The sense of confidence instilled in him by his parents would prove to be a great benefit to Biemans as well, not least in the earliest days of his career. Biemans’ roles have changed over the years and he has moved slightly away from graphic design into art directing. He may have changed his ways of working, but the fundamental guiding principles remain the same. “Storytelling is key for magazine designers. Always start with the story, that’s the most important thing. Step two is trying to make connections, metaphors, visually striking approaches. Designing covers is an intuitive way of thinking, a way of observing and questioning the subject. Choosing to avoid or emphasise preconceptions. This creativity is king and perfect for magazines to stand out.”

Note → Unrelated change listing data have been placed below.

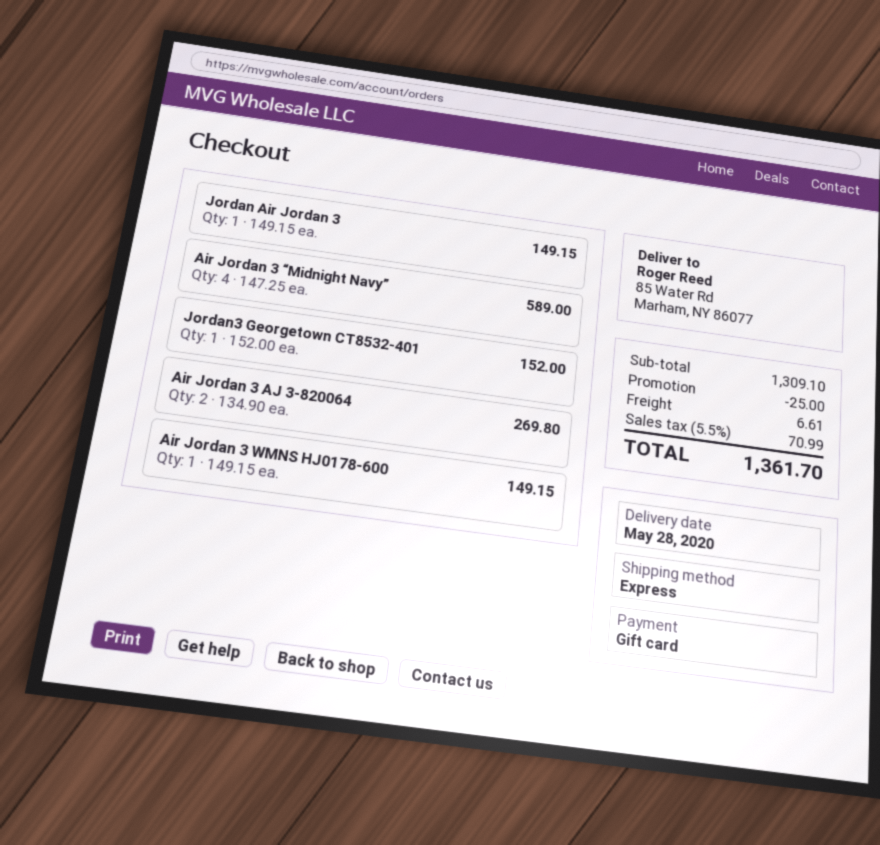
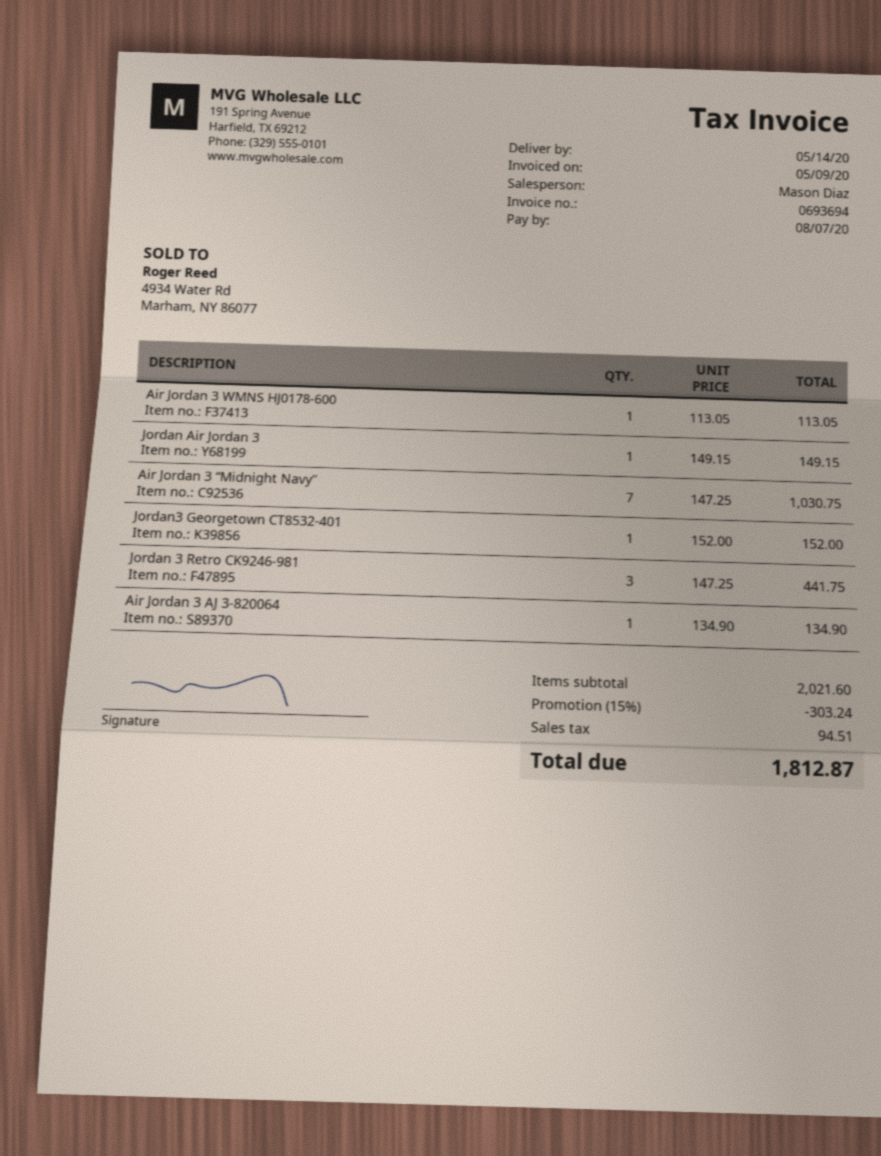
delivery date: 2020-05-28 -> 2020-05-14
Air Jordan 3 “Midnight Navy”: 4 x 147.25 = 589.00 -> 7 x 147.25 = 1030.75
Air Jordan 3 AJ 3-820064: 2 x 134.90 = 269.80 -> 1 x 134.90 = 134.90
Air Jordan 3 WMNS HJ0178-600: 1 x 149.15 = 149.15 -> 1 x 113.05 = 113.05
Jordan 3 Retro CK9246-981: none -> 3 x 147.25 = 441.75
subtotal: 1309.10 -> 2021.60
discount: 25.00 -> 303.24
shipping: 6.61 -> none
tax: 70.99 -> 94.51
total: 1361.70 -> 1812.87

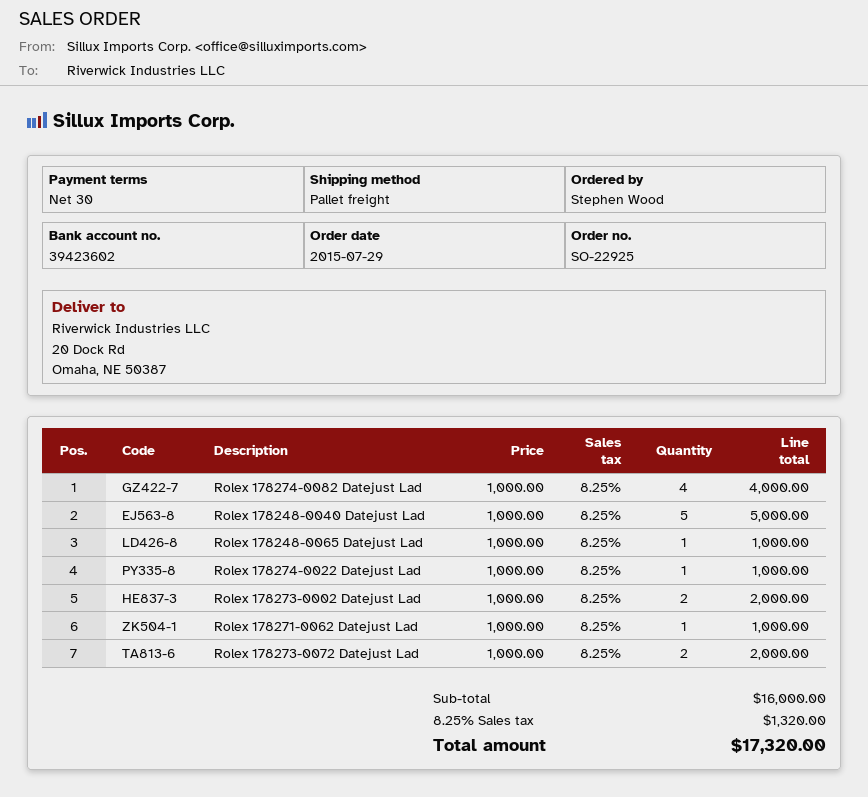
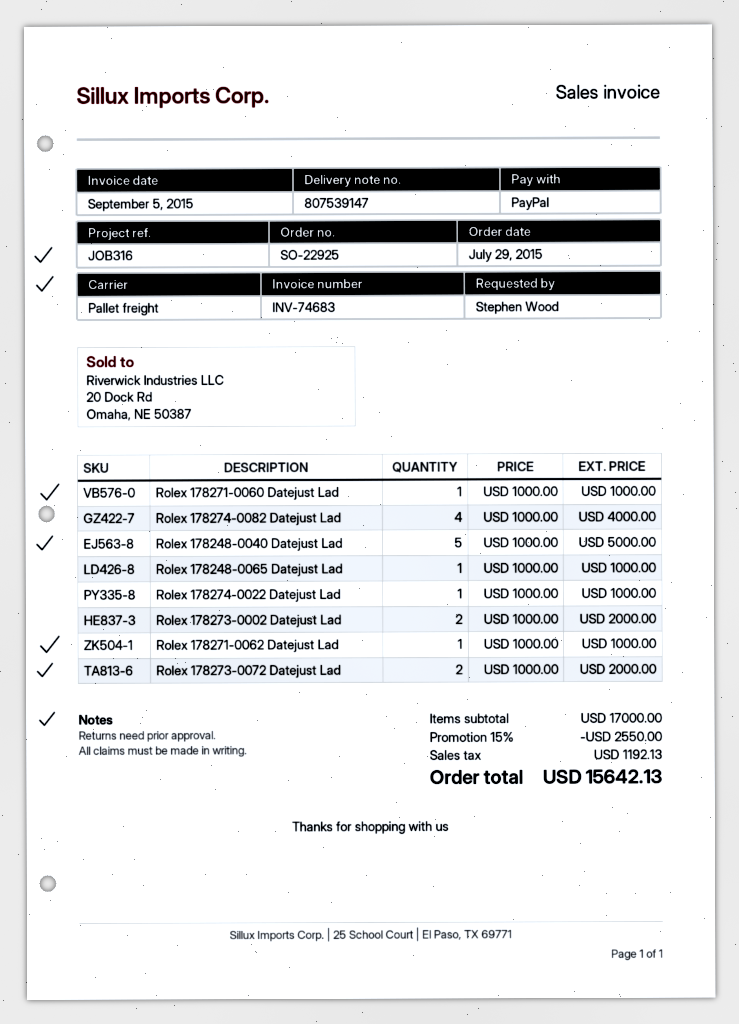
Rolex 178271-0060 Datejust Lad: none -> 1 x 1000.00 = 1000.00
subtotal: 16000.00 -> 17000.00
discount: none -> 15% = 2550.00
tax: 1320.00 -> 1192.13
total: 17320.00 -> 15642.13

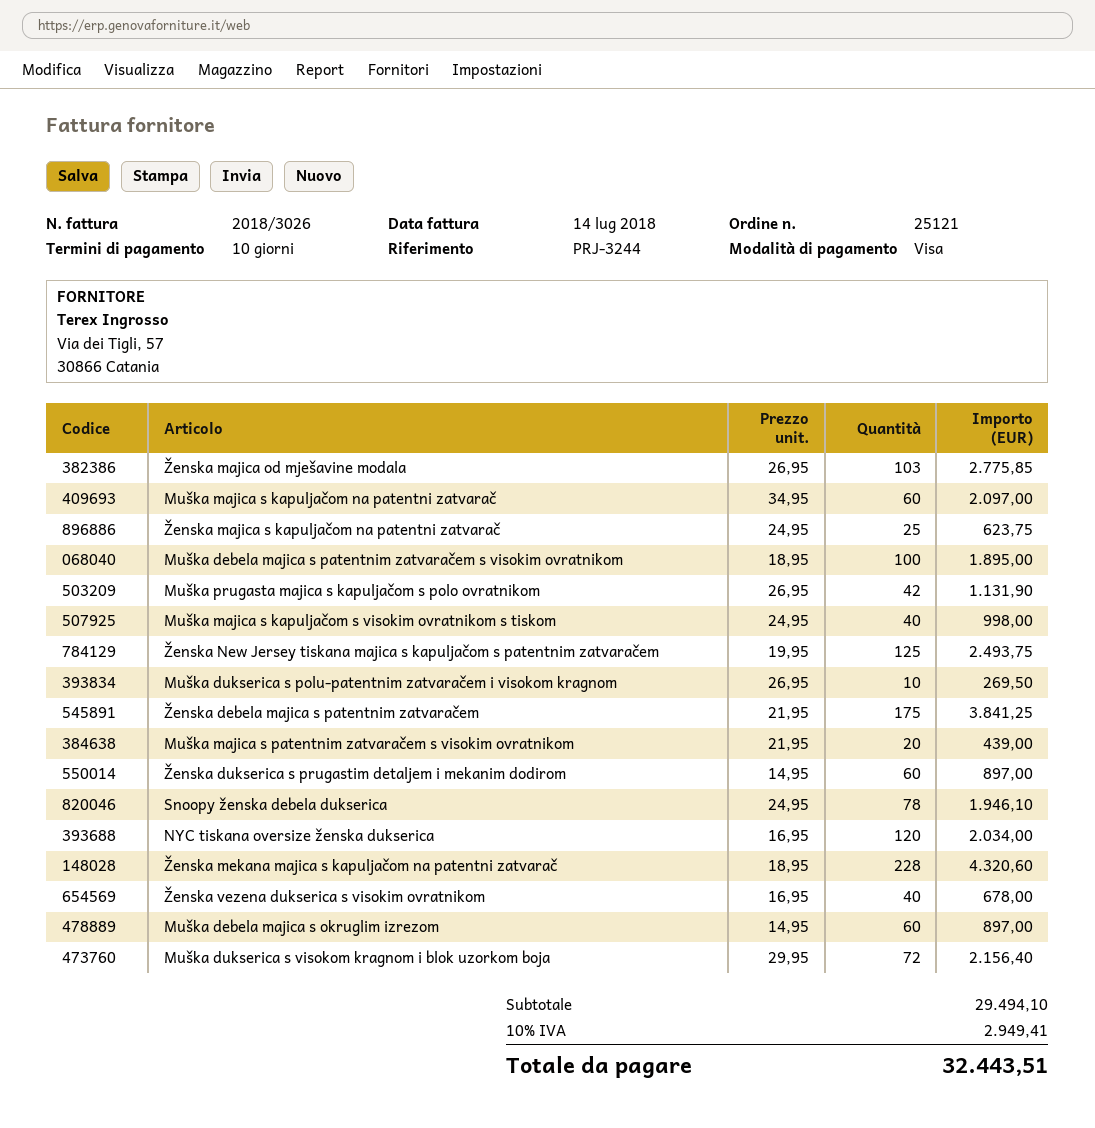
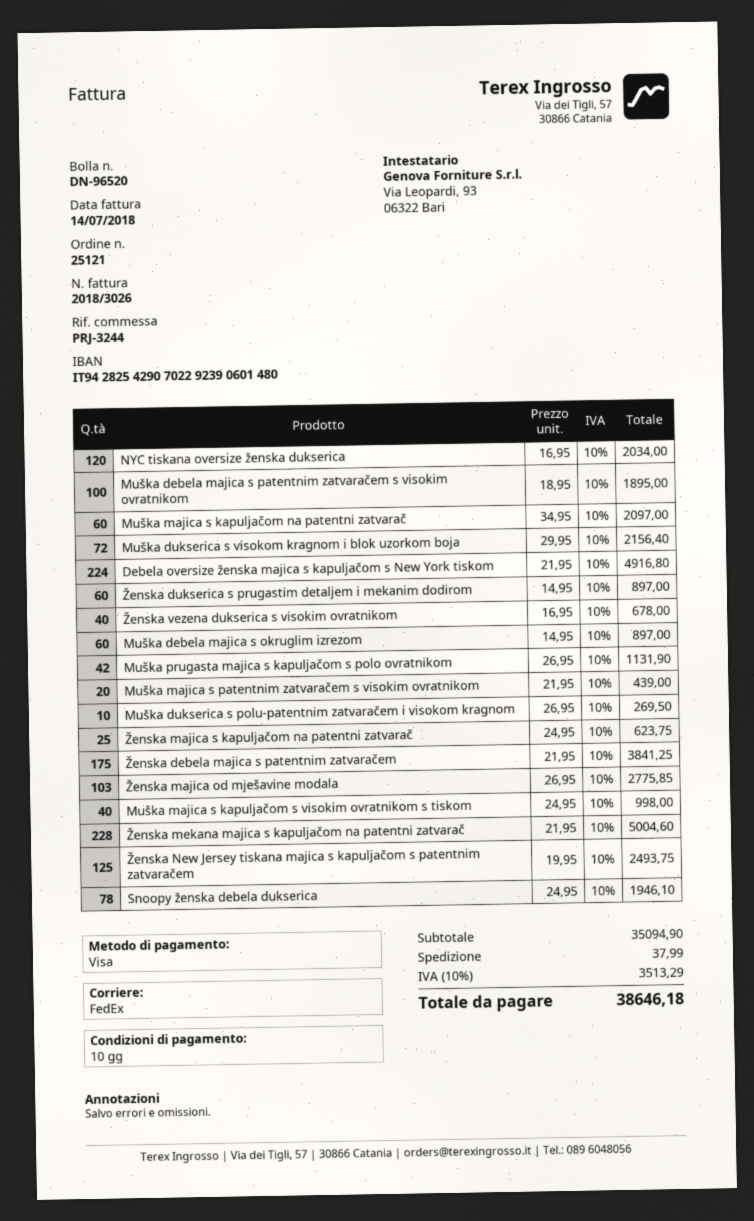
Ženska mekana majica s kapuljačom na patentni zatvarač: 228 x 18.95 = 4320.60 -> 228 x 21.95 = 5004.60
Debela oversize ženska majica s kapuljačom s New York tiskom: none -> 224 x 21.95 = 4916.80
subtotal: 29494.10 -> 35094.90
shipping: none -> 37.99
tax: 10% = 2949.41 -> 10% = 3513.29
total: 32443.51 -> 38646.18

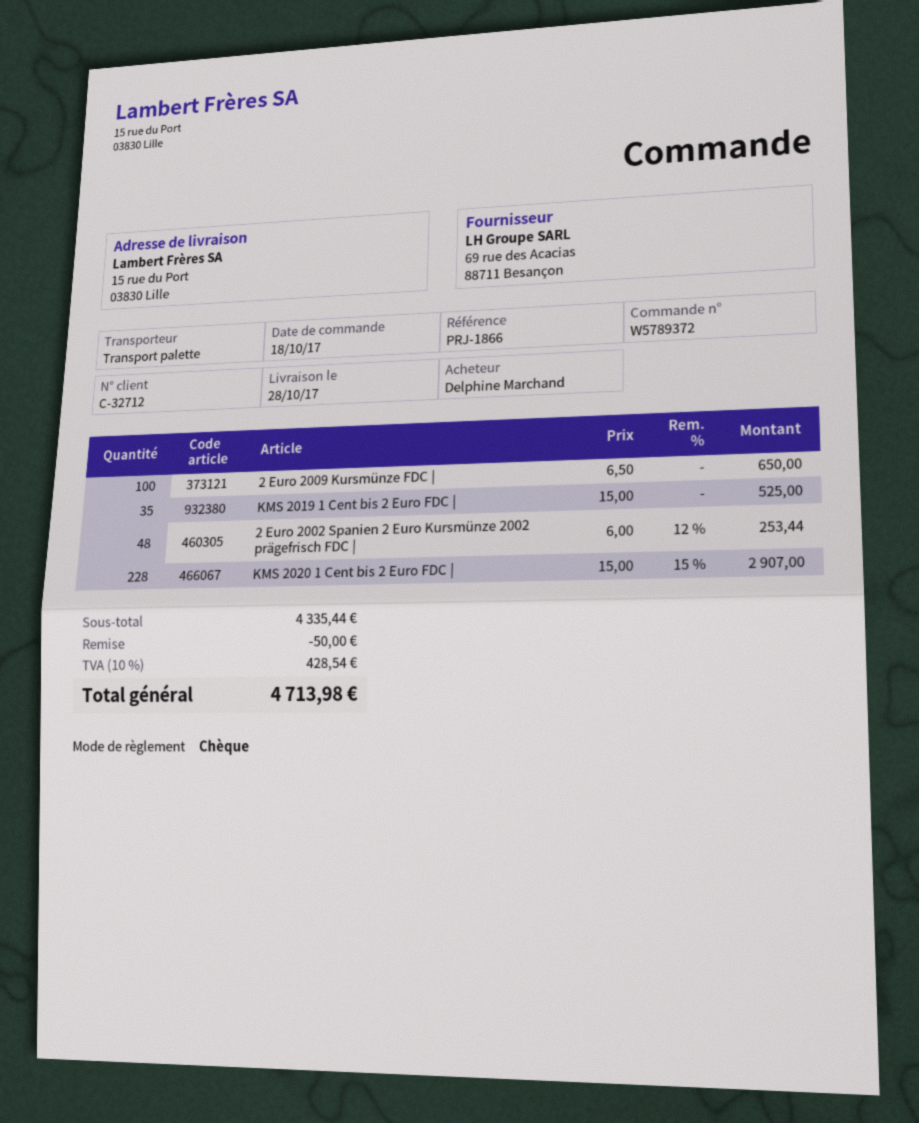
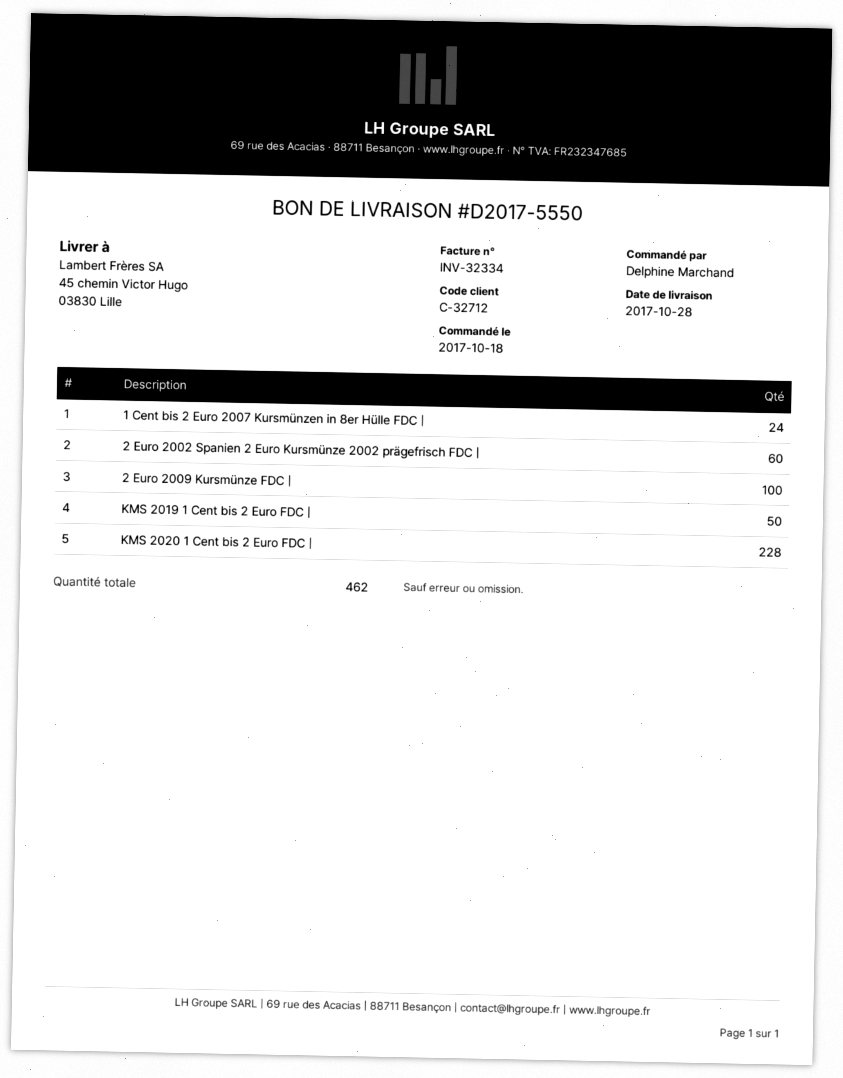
ship to: 15 rue du Port, 03830 Lille -> 45 chemin Victor Hugo, 03830 Lille
KMS 2019 1 Cent bis 2 Euro FDC |: 35 -> 50
2 Euro 2002 Spanien 2 Euro Kursmünze 2002 prägefrisch FDC |: 48 -> 60
1 Cent bis 2 Euro 2007 Kursmünzen in 8er Hülle FDC |: none -> 24

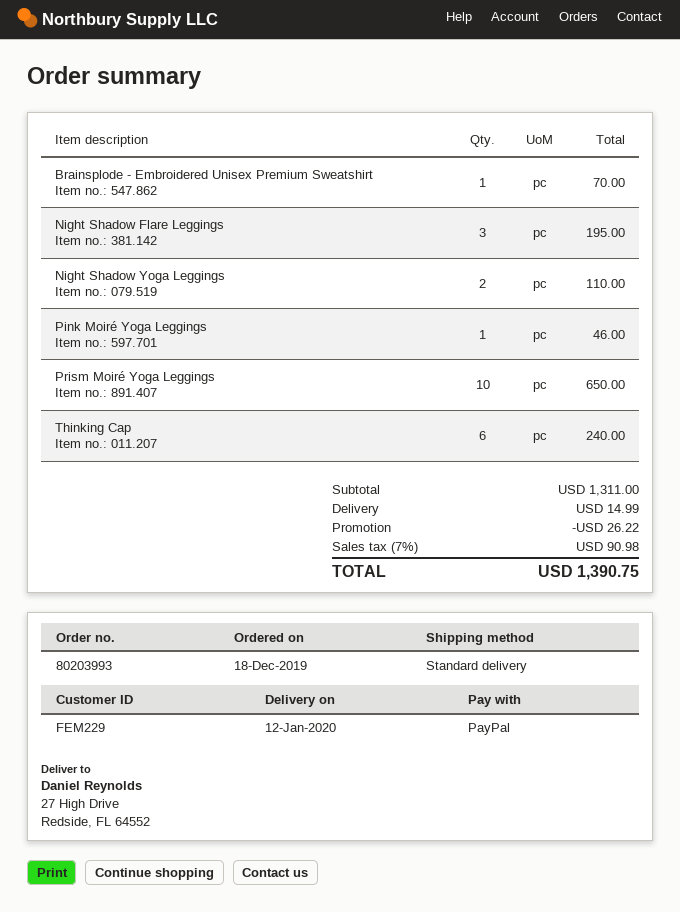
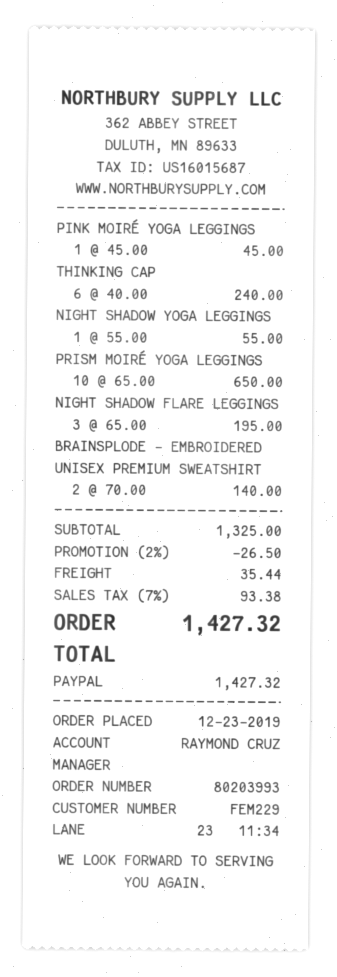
order date: 2019-12-18 -> 2019-12-23
Brainsplode - Embroidered Unisex Premium Sweatshirt: 1 for 70.00 -> 2 for 140.00
Night Shadow Yoga Leggings: 2 for 110.00 -> 1 for 55.00
Pink Moiré Yoga Leggings: 1 for 46.00 -> 1 for 45.00
subtotal: 1311.00 -> 1325.00
discount: 26.22 -> 26.50
shipping: 14.99 -> 35.44
tax: 7% = 90.98 -> 7% = 93.38
total: 1390.75 -> 1427.32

Biemans’ next plan will take the paper-digital-paper journey full circle. “The first thing now is to publish a book – the cover bible. I asked about 250 creatives, tastemakers from all over the world, what their favourite covers are and compiled them into a top 250. It’s going to be a celebration of creativity but also a historic canon. A great read for students, professionals and people who love magazines. Keep an eye out for it, it’s going to be ace!”

The plan for the book also underlines Biemans’ continued love for print. “Print will be the future of online. I love to turn that around. Enough of the ‘print is dead’ stuff. Who likes the obsessive doom scrolling in their own bubble agreeing with their own opinions?”